“Boy Was I Naïve! (How Haiti Changed My Story

As I told you before, this is the first installment in “My Story.”    I hope you remember that is my story from my perspective – and is not indicative of anyone else’s story.  Enjoy!

(How Haiti changed my story)

by Tom Vanderwell

I’ll never forget the day.

It was a Sunday afternoon in October of 2002 and the kids were off doing what they do on a Sunday afternoon, reading, playing, just relaxing. My wife and I were sitting in our four season porch reading the paper like we often do on Sunday afternoons.

She said to me, “Did you read the “Child of the Week” segment?” The local paper, in conjunction with some of the local adoption agencies, did a “Child of the Week” segment about kids in foster care waiting for families.

“I did.” I responded. We looked at each other and said, “We could do that.” Suddenly something that we had talked about “possibly” doing “some day” became now.

Our older kids were old enough and great kids. We had room. Room in our hearts and room in our house.

And just like that, a journey started.

And boy was I naive.

My Story – Uninterrupted….

I’ve had a number of people ask me to tell them my story – how I got involved, what made us decide Haiti, what the last 10 years have been like.

I started writing them, got a few of them posted and then for a variety of reasons (some good, some bad) got delayed in doing it.     So, I’m going to restart it.

Every day, at 4:00 PM EST, I’m going to post another “piece” of the story on this page.   If you want to read some of other things I’m writing – go to http://thevulnerableproject.org/.

Thanks!

Tom

Expect the Unexpected…….

As part of the process of putting together a dossier, at least for Haiti 10 years ago, you had to have a lot of documents notarized and then “legitimized” by the state government (in other words, verify that the Notary who notarized the papers was indeed a notary. Then they had to be “accepted” by the Haitian embassy before they could be sent to Haiti.

We didn’t like the idea of sending the documents to the Haitian embassy and waiting for them, so decided that we’d take a day off and drive them down there. We set up an appointment for 11:30 at the Haitian Embassy in Chicago (about a 3 hour drive for us).

At about 8:00 PM the night before, I was reviewing the paperwork one more time to make sure we had everything and realized, to my dismay, that we missed getting one of the documents stamped by the State of Michigan (about an hour away from us in the opposite direction).

Uh oh.

We found out that the State of Michigan office opened at 8:00. So we got the grandparents over, left at 6:30 in the morning and were waiting outside the office when they opened at 8:00. In and out in 15 minutes.

And then the mad dash from Lansing Michigan to Chicago.
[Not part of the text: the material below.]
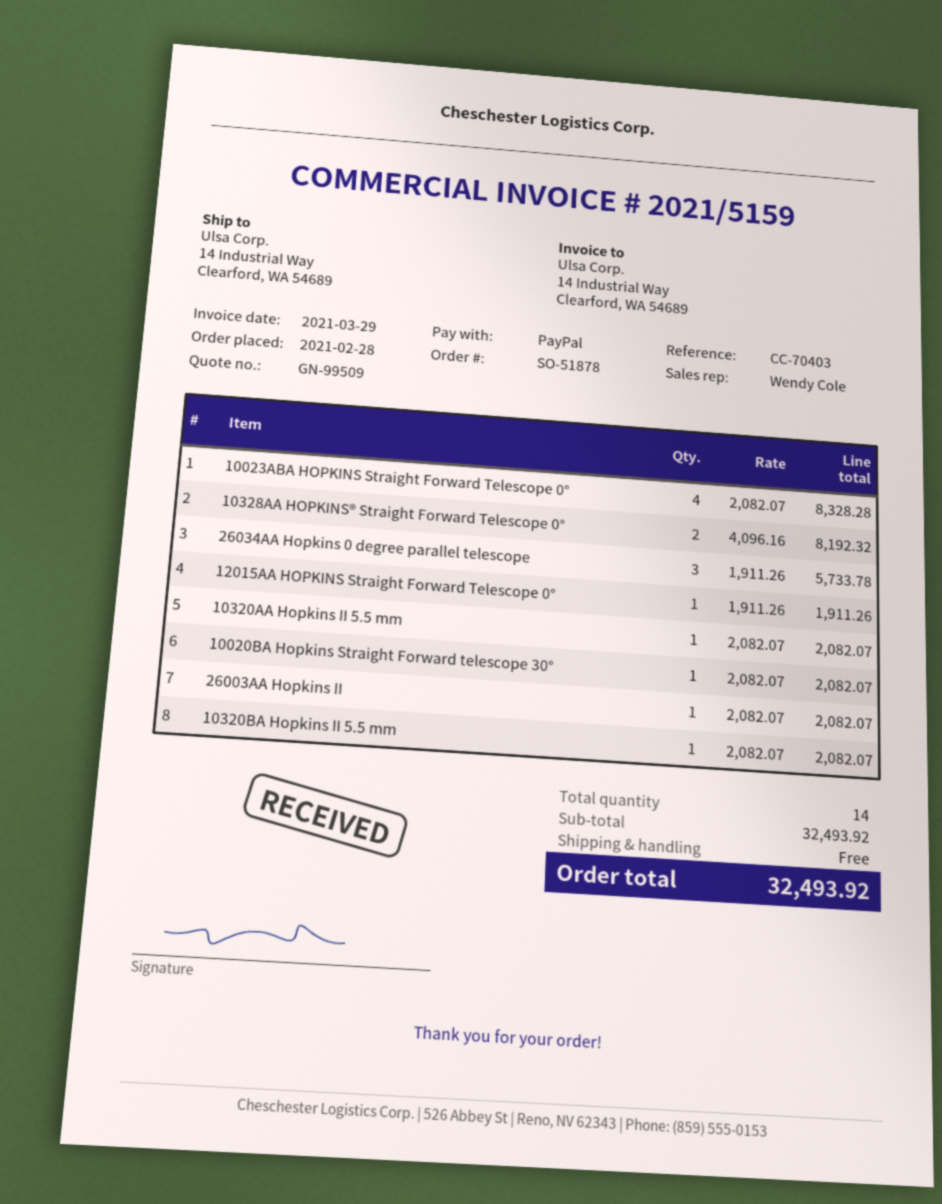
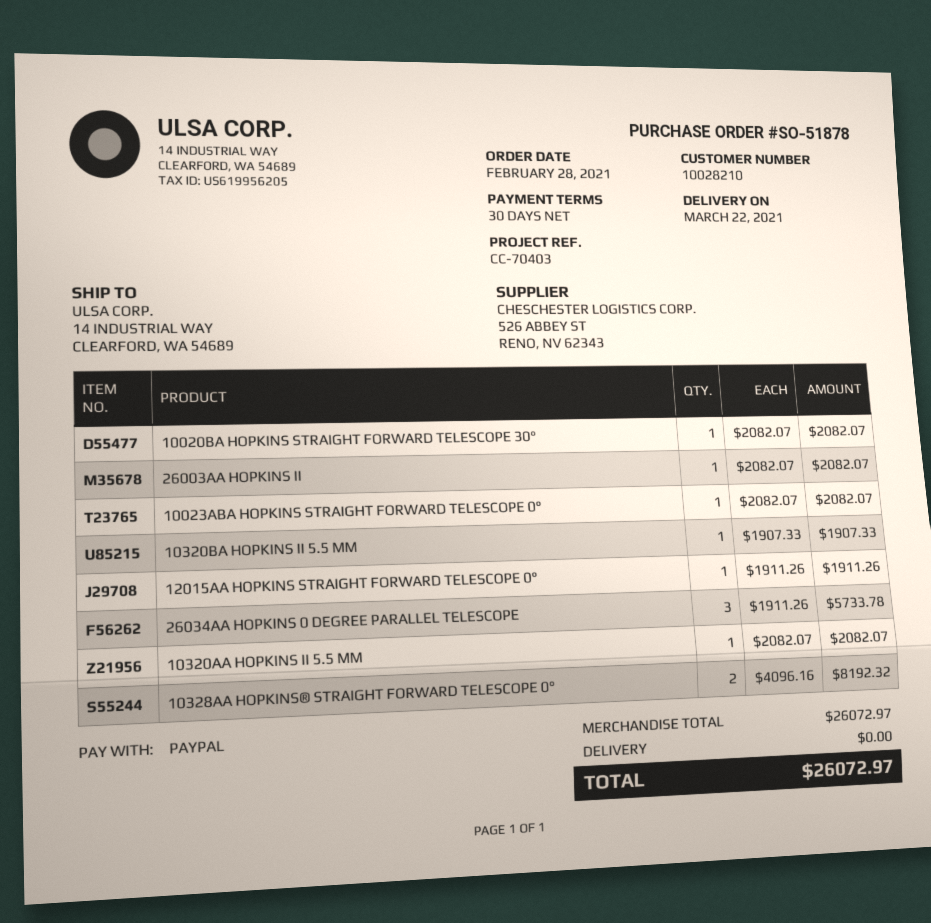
10023ABA HOPKINS Straight Forward Telescope 0°: 4 x 2082.07 = 8328.28 -> 1 x 2082.07 = 2082.07
10320BA Hopkins II 5.5 mm: 1 x 2082.07 = 2082.07 -> 1 x 1907.33 = 1907.33
subtotal: 32493.92 -> 26072.97
total: 32493.92 -> 26072.97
We were careful to not violate speed limits too much (a traffic stop would definitely make us late) and let’s say there was no time for “pit stops” for food or anything like that.

It looked like we were going to make it. And suddenly the red lights started coming on. Brake lights and more brake lights……
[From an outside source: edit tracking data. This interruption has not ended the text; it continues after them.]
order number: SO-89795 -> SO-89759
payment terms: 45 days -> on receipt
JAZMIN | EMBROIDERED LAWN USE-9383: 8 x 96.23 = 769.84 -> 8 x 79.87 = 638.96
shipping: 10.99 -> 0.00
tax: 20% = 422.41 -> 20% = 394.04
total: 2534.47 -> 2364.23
The traffic came to a screeching halt. But it’s right over there! We were on the expressway and could literally see the building that the Haitian embassy was in. But we couldn’t get to it.

At 11:25, we called the Embassy and told them what was happening and that we could see the Embassy but were stuck in traffic due to an accident. They assured us that it was “no problem.”

At 11:45, we got to the Embassy, walked in the door, only to be told that the person we needed had “just left for lunch.” We said, “No problem, we’ll get some lunch and be back around 1?” We were told to give it until 1:30.

So, we got some lunch and then came back at 1:30. And we waited and we waited.

And we waited some more.

Finally, the lunch meeting was over – at 4:00! Apparently this was our first introduction to what is know as “Haitian time.”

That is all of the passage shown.